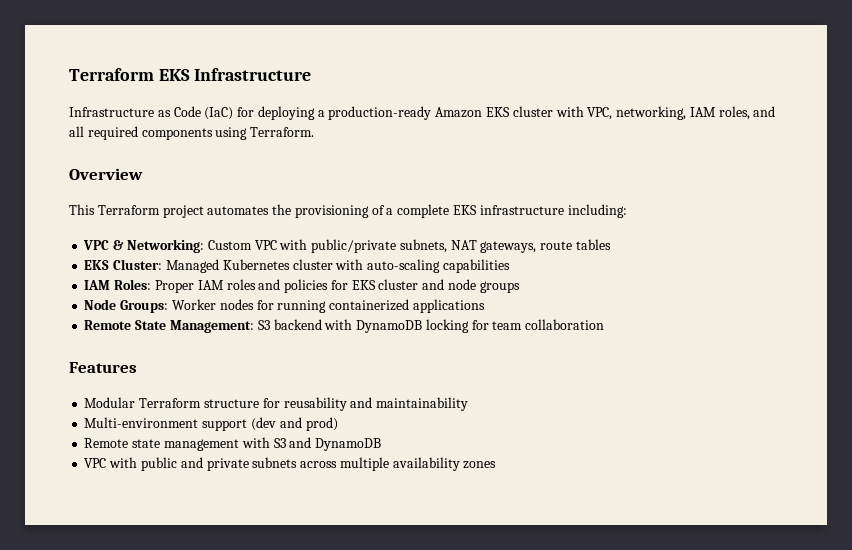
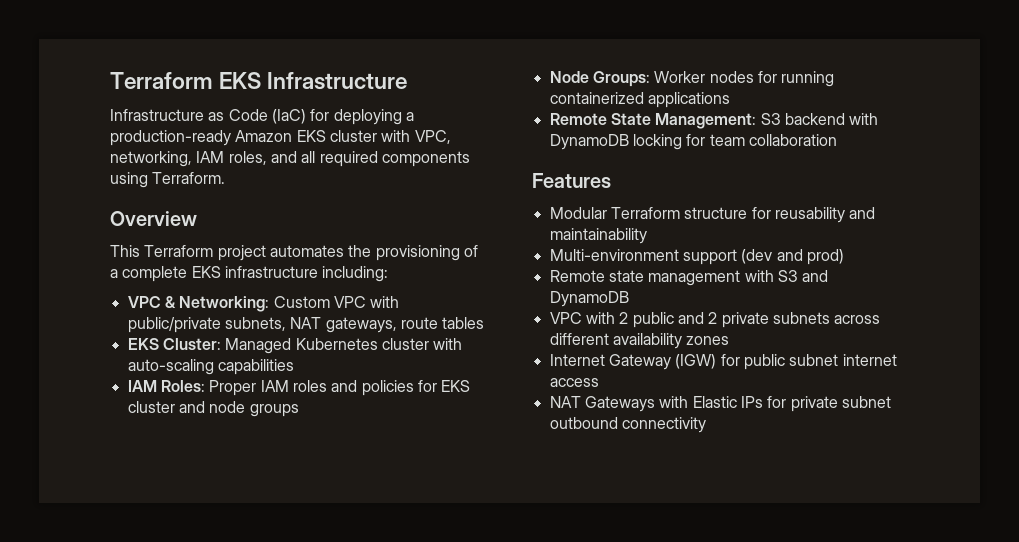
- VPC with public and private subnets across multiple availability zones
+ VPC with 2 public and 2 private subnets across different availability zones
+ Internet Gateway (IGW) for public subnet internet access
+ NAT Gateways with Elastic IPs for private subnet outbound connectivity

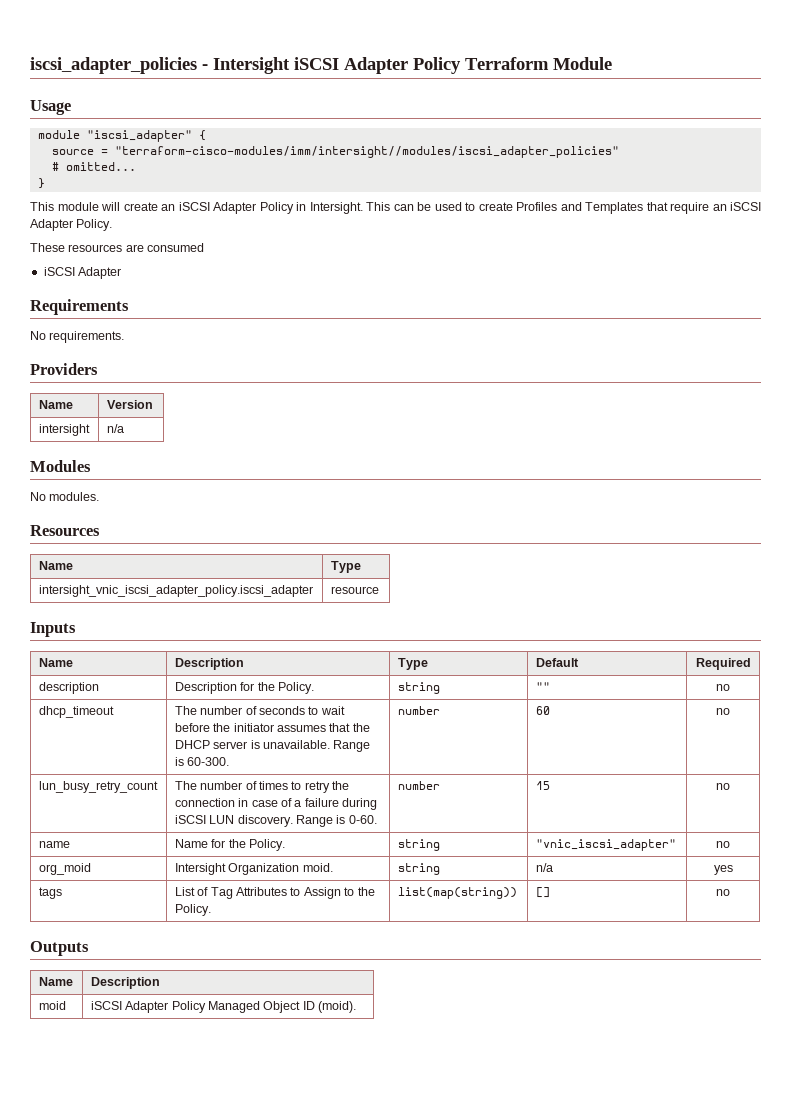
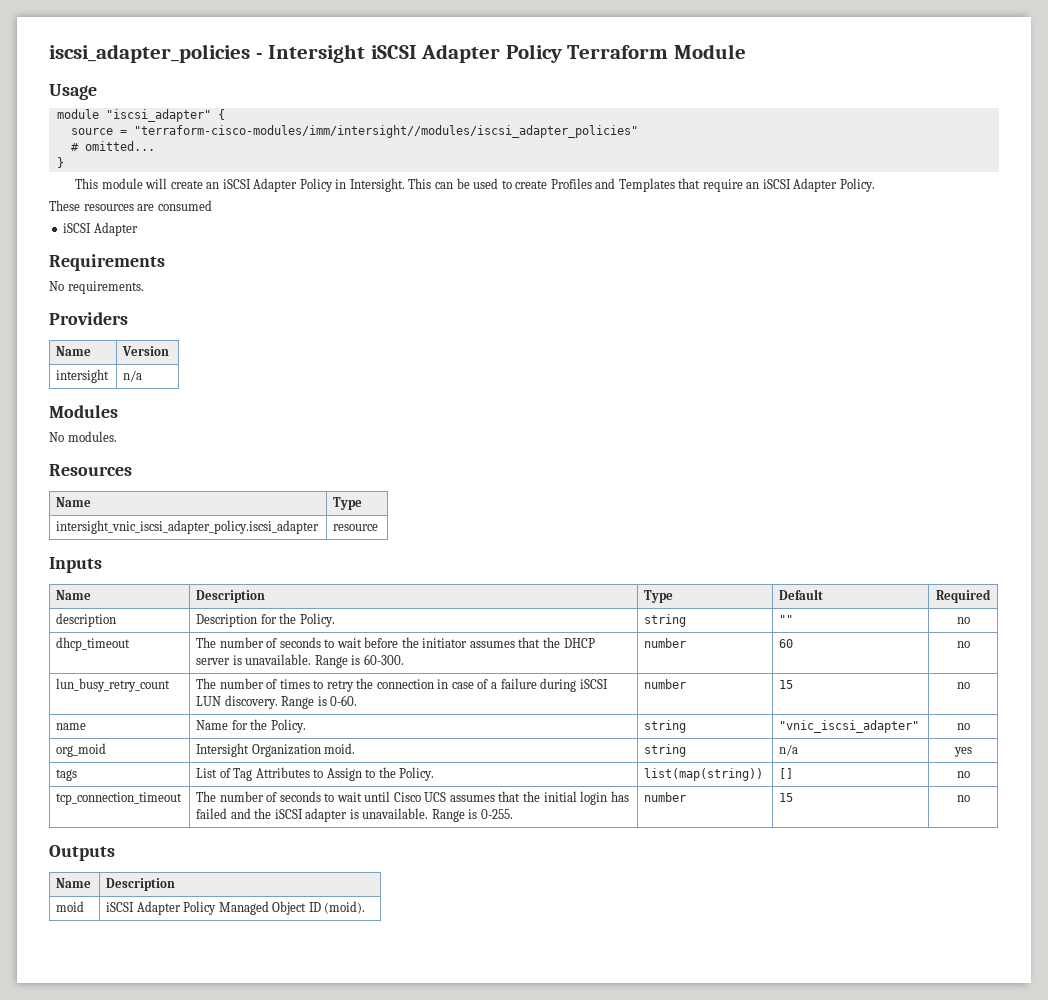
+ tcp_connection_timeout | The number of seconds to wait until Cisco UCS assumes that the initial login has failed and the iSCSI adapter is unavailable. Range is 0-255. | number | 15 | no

==================================================

§ YOUR OBJECTIVE
Should a picture appear among the entries above, omit it and repeat everything else exactly.

§ SOLUTION FOR THIS TASK
- VPC with public and private subnets across multiple availability zones
+ VPC with 2 public and 2 private subnets across different availability zones
+ Internet Gateway (IGW) for public subnet internet access
+ NAT Gateways with Elastic IPs for private subnet outbound connectivity

+ tcp_connection_timeout | The number of seconds to wait until Cisco UCS assumes that the initial login has failed and the iSCSI adapter is unavailable. Range is 0-255. | number | 15 | no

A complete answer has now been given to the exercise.